Jim Rosa provides quality engineering guidance to companies for the development, management and operation of quality systems for devices. He has 40 years of experience leading R&D and quality functions within regulated industries.
Course runs 9:00 - 5:00 on Day 1 & Day 2 (Breakfast & Lunch Included)
This medical device risk analysis, validation, and verification course covers current FDA regulatory compliance with respect to developing medical devices. Focus will be placed on relevant aspects of FDA regulation to V&V and Risk Analysis and the FDA's supplemental guidelines. An ISO perspective is offered to compliment the FDA view.

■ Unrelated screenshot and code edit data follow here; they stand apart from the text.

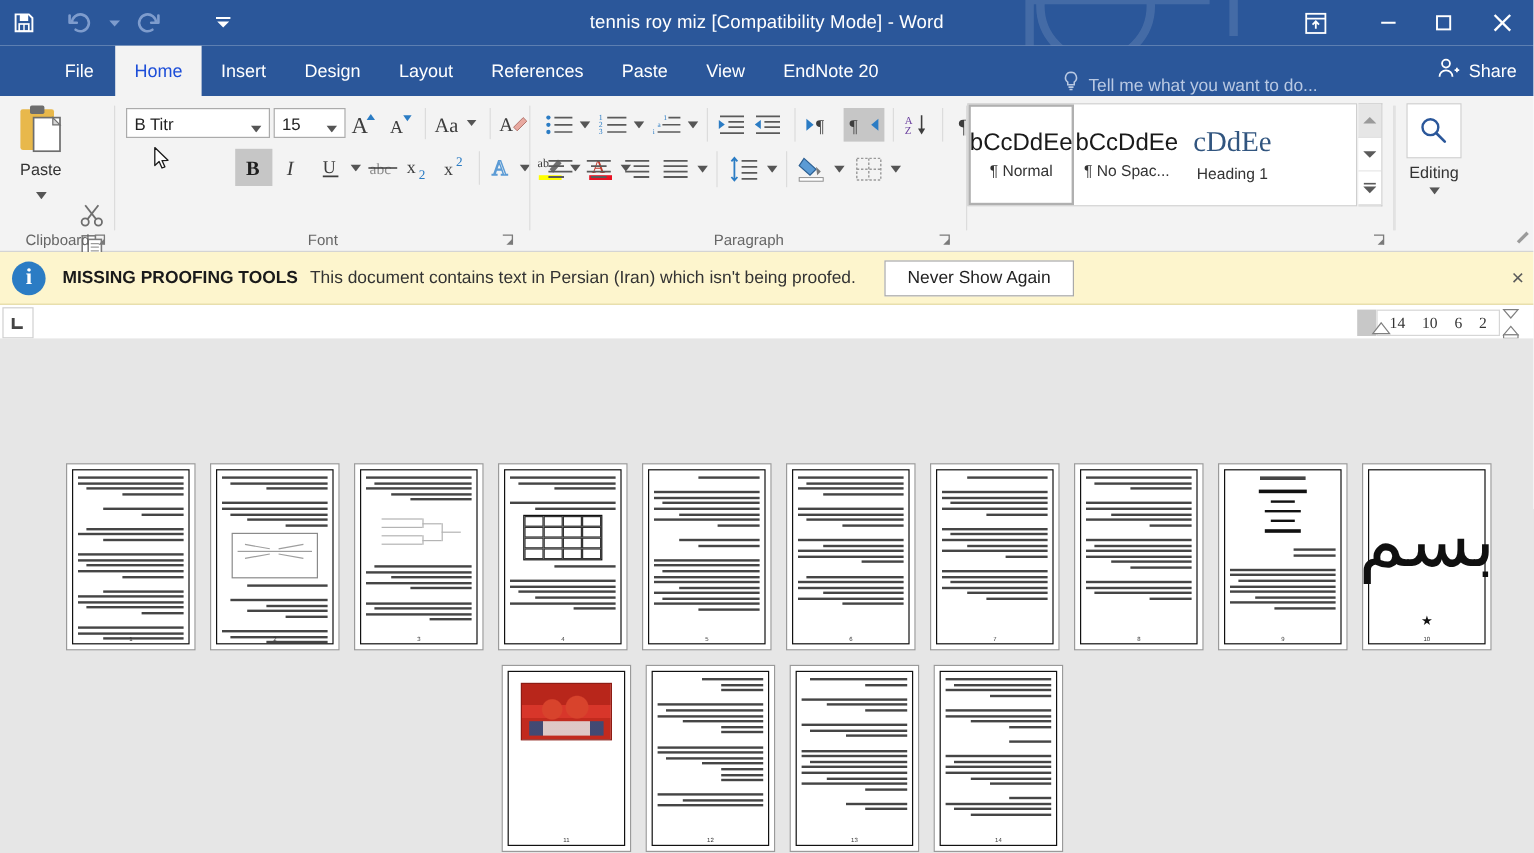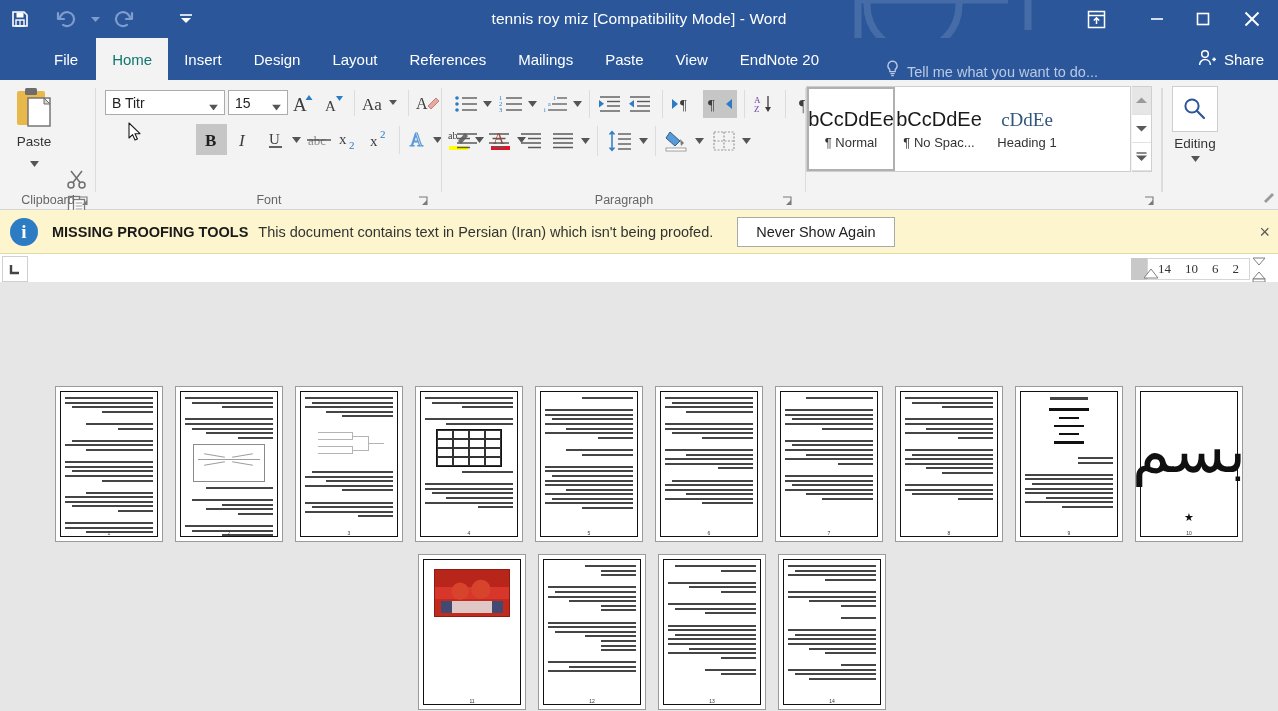--- a/index.html
+++ b/index.html
@@ -54,7 +54,7 @@
     color: #ffffff; font-size: 15px; white-space: nowrap;
   }
   .tab.file { padding: 0 18px; }
-  .tab.active { background: #f3f3f3; color: #0f766e; }
+  .tab.active { background: #f3f3f3; color: #1d4ed8; }
   .tellme {
     position: absolute; right: 180px; top: 0; height: 42px;
     display: flex; align-items: flex-end; gap: 7px;

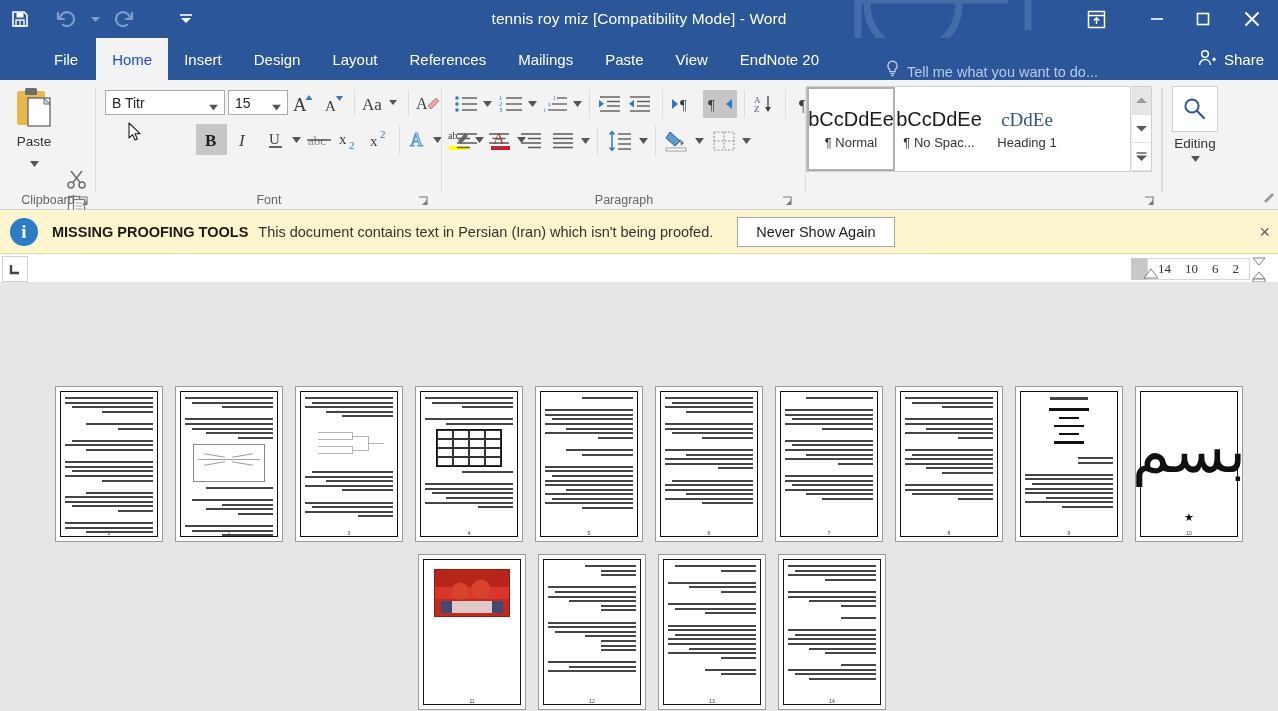--- a/index.html
+++ b/index.html
@@ -353,7 +353,6 @@
     <div class="tab">Design</div>
     <div class="tab">Layout</div>
     <div class="tab">References</div>
-    <div class="tab">Mailings</div>
     <div class="tab">Paste</div>
     <div class="tab">View</div>
     <div class="tab">EndNote 20</div>

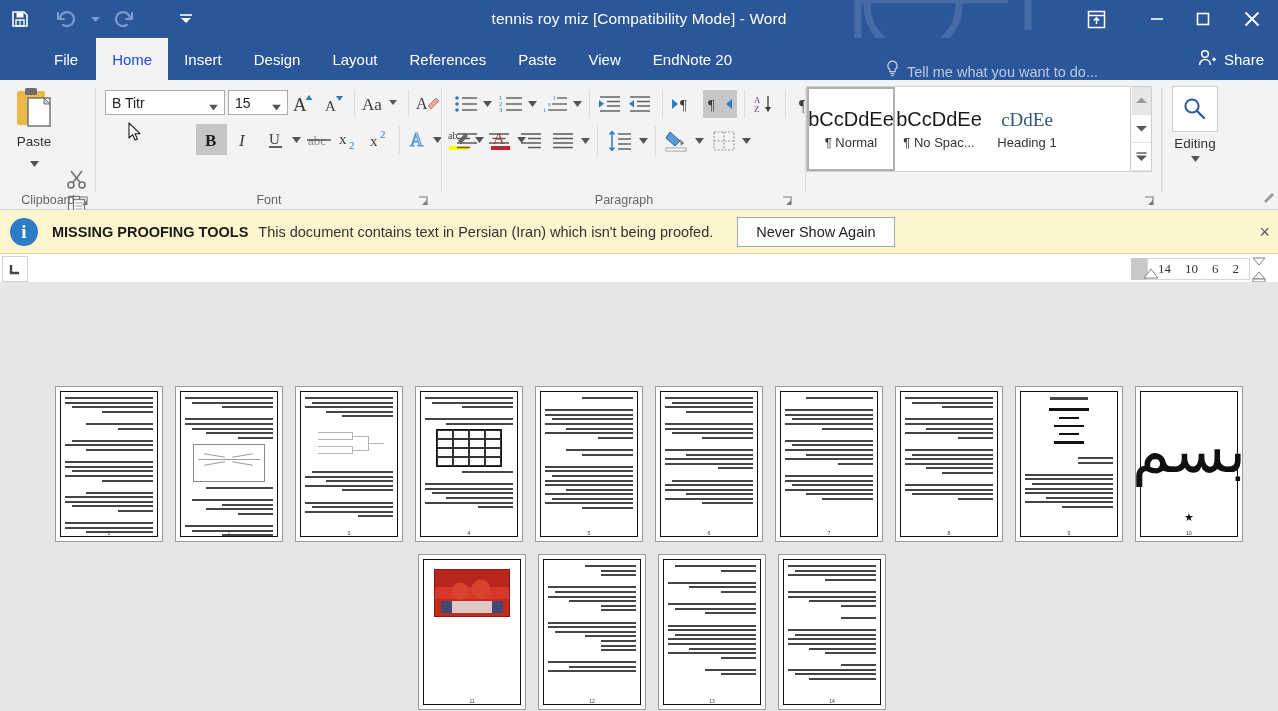--- a/index.html
+++ b/index.html
@@ -124,7 +124,7 @@
   }
   .style-item.sel { border: 2px solid #b0b0b0; background:#fff; }
   .style-prev { font-size: 20px; color: #1a1a1a; }
-  .style-prev.h1 { font-family: "Liberation Serif", serif; color: #31557f; font-size: 19px; }
+  .style-prev.h1 { font-family: "Liberation Serif", serif; color: #31557f; font-size: 24px; }
   .style-name { font-size: 13px; color: #333; white-space: nowrap; }
   .styles-scroll {
     position: absolute; left: 326px; top: 6px; width: 20px; height: 86px;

Upon completion of this course, attendees will have an understanding of the framework for Design V&V, Risk Analysis and recommendations to effectively meet the regulatory requirements relating to these. Emphasis will be placed not only on regulatory aspects, but on effective strategy, which is very important to avoid spending unnecessary time and money on ineffective techniques while ensuring that the requirements for medical products are met successfully.

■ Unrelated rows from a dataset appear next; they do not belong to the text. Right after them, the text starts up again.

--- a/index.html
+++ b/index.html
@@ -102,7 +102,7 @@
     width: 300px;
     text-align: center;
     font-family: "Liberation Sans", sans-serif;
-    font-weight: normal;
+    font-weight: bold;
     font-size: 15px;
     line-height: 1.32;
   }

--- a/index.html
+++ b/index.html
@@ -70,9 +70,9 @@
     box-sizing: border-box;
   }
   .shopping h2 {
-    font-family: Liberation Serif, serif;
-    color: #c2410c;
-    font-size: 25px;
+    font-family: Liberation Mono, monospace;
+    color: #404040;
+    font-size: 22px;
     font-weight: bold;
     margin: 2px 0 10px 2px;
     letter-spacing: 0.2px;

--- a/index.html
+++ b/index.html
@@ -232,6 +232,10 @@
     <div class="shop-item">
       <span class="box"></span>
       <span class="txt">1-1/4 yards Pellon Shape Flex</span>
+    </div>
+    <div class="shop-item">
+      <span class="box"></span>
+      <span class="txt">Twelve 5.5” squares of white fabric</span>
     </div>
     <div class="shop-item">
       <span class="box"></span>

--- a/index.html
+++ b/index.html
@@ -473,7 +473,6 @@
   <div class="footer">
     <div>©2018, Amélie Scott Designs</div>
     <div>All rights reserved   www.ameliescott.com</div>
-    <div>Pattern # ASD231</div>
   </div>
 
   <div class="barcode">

The first day will cover the general context for V&V and Risk Analysis in relation to quality systems, standards, and procedures. The course will then focus on implementation aspects of key parts of V&V which will continue into the second day. Attendees will participate in several exercises designed to reinforce key concepts from the presentation. Participants will receive extensive course notes that can be used as reference material once the course is completed.